● Description of the task
Return only this: the line with "discount: none -> 12% = 354.00" and all the lines that follow it below, through the final one, exactly as they are.

● Extracted information
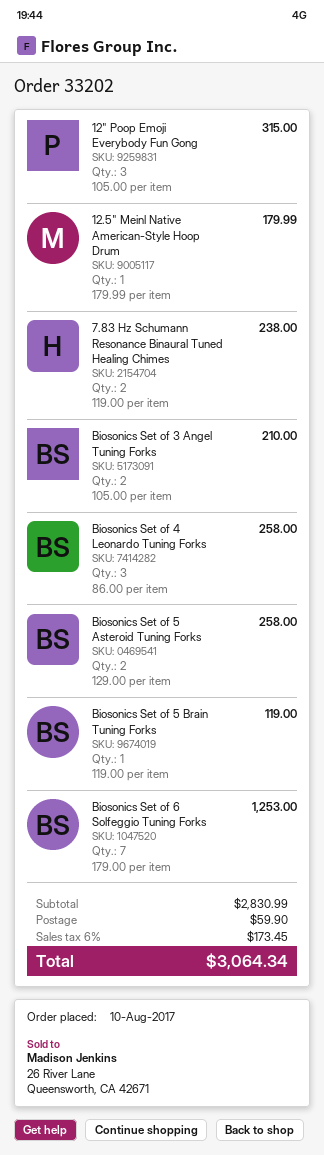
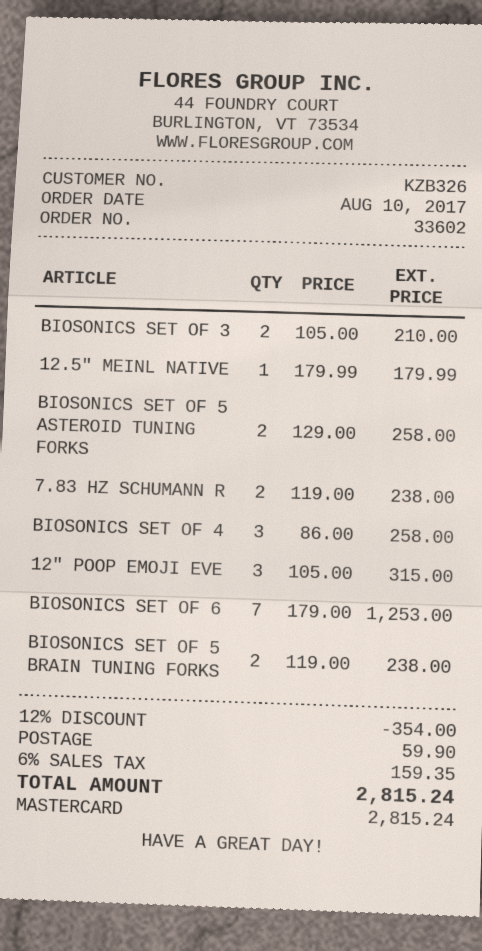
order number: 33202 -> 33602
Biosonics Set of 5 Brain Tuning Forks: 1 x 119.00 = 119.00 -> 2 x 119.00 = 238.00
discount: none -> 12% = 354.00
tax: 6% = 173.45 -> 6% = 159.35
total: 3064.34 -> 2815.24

● Your response
discount: none -> 12% = 354.00
tax: 6% = 173.45 -> 6% = 159.35
total: 3064.34 -> 2815.24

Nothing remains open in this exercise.